Well. 2012 is finally behind us. What started a year ago now seems like a blur. As I write it seems like it should have been a screenplay.
January 2012, it was shaping up to be an amazing year – we were still on the high from winning 2nd place at the US Open in Showcase division, and a month later on Xmas eve, Myles popped the question under the tree! We planned the wedding for October, squeezing it into what seemed at the time to be the least busy time for all involved, while still leaving enough time for us to focus on preparing for the US Open at the end of November. Had that been the only hurdle, it would have been a great idea.
The next 9 months snowballed and got exponentially more hectic. Shortly after New Years, we moved from our swank downtown Vancouver apartment to a full house in the suburbs. It was a planned move – we needed more space to accommodate Myles’ parents who relocated from Calgary to live with us (prime catsitters and future babysitters!). But the house we found was intended to be temporary until we could take our time and buy one together (separate suites, of course!). It was a good plan in theory, but the house was cursed. Among many physical issues with the house, the landlord announced 6 weeks after we moved in that he planned to put it on the market. He only wanted tenants to live there while it was for sale. We had signed a month-to-moth lease because we were planning to buy soon, so we expected it to be to our advantage. We were lied to and taken advantage of. As for wedding planning, we technically only had a fraction of those 9 months: due to our hectic travel schedule, we had to cram the planning into our precious intermittent time at home between tours. We just crossed our fingers that we would not have to deal with moving again before the wedding.

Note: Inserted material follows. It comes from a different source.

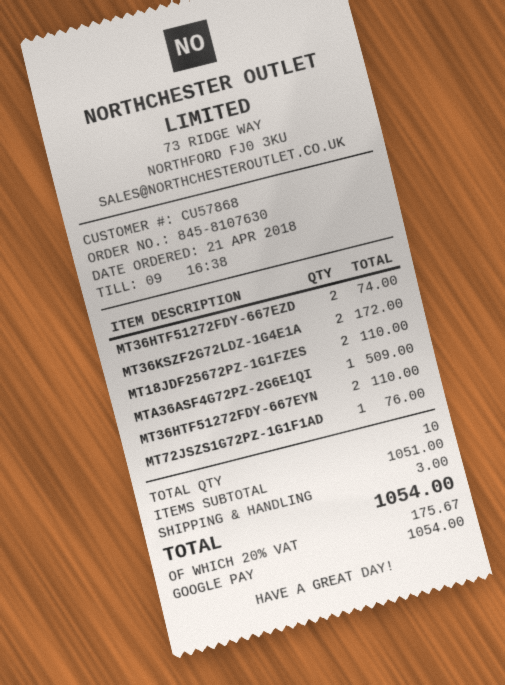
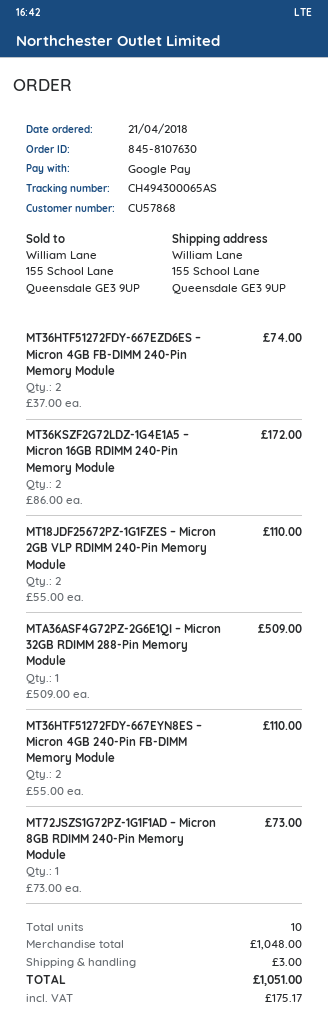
MT72JSZS1G72PZ-1G1F1AD: 1 for 76.00 -> 1 for 73.00
subtotal: 1051.00 -> 1048.00
tax: 175.67 -> 175.17
total: 1054.00 -> 1051.00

Tessa’s been planning events all her life, so the wedding planning was quite efficient, thoughtful, and custom-designed. Myles was the dutiful fiancee – offering his two cents but otherwise letting the bride have her way. Good thing we have the same taste, and after 10 years, know each other’s preferences extremely well. The spring and summer were clicking along nicely except that starting in May, Tessa’s voice got weaker every weekend from a combination of yelling over music, teaching without microphones, and general overuse. It got worse toward the end of the summer, and after Summer Hummer, she was aphonic for almost a full week (no sound). After seeing a specialist, they discovered a polyp on her vocal chords that was almost surgical but still had a chance at natural recovery, with total rest. At this point the wedding was only a month away and no time could be spared.
The healing process was underway and we were working at Bridgetown Swing when we received tragic news that our dear friend, dancer Cody Melin, suffered from heart failure and was on life support. Myles flew across the country to be by his side, and after the difficult decision was made to take him off life support, he stayed on to support his widow Tracey during the aftermath. They were to be guests at our wedding, now 3 weeks away. Myles came home and had to push grief aside to focus on the happiest event of our lives.
You know that saying about “triumph through adversity”? Yeah. One week after Cody’s death our landlord announced he had sold our house.
The law gives us 60 days notice to move out in this case, which means we were safe for the wedding, but the vacancy date was November 29. We would have had to move during the US Open.
You can imagine the stress we were under at this point: vocal injury, death of a close friend, imminent wedding, and now urgently needing to once again go through the process of looking for a place to live for both our families. We couldn’t even bear to think about the US Open – it just seemed so far in the future, and we were mentally just barely surviving day to day. Psychologists say that among life’s top stressors are divorce, wedding, labour, moving, death of a loved one, loss of job, and life-threatening disease diagnosis. Yeah we made a hat trick with 3 of them in the course of 3 weeks. We now, more than ever, respect and sympathize with those who have gone through the others.
The wedding was a bubble of bliss. See separate note. It was an oasis of perfection and heaven amongst the most turbulent 3 months of our lives. Myles aged/grew up several years as a result of both the processes of wedding planning and widow support. The change in him was beautiful, and our relationship was launched to a new level. People ask us if we feel different now that we are married. We say no, it was the process leading up to the wedding that made the difference, not the rings. Yes, Tessa’s voice returned just in time to say “I do”.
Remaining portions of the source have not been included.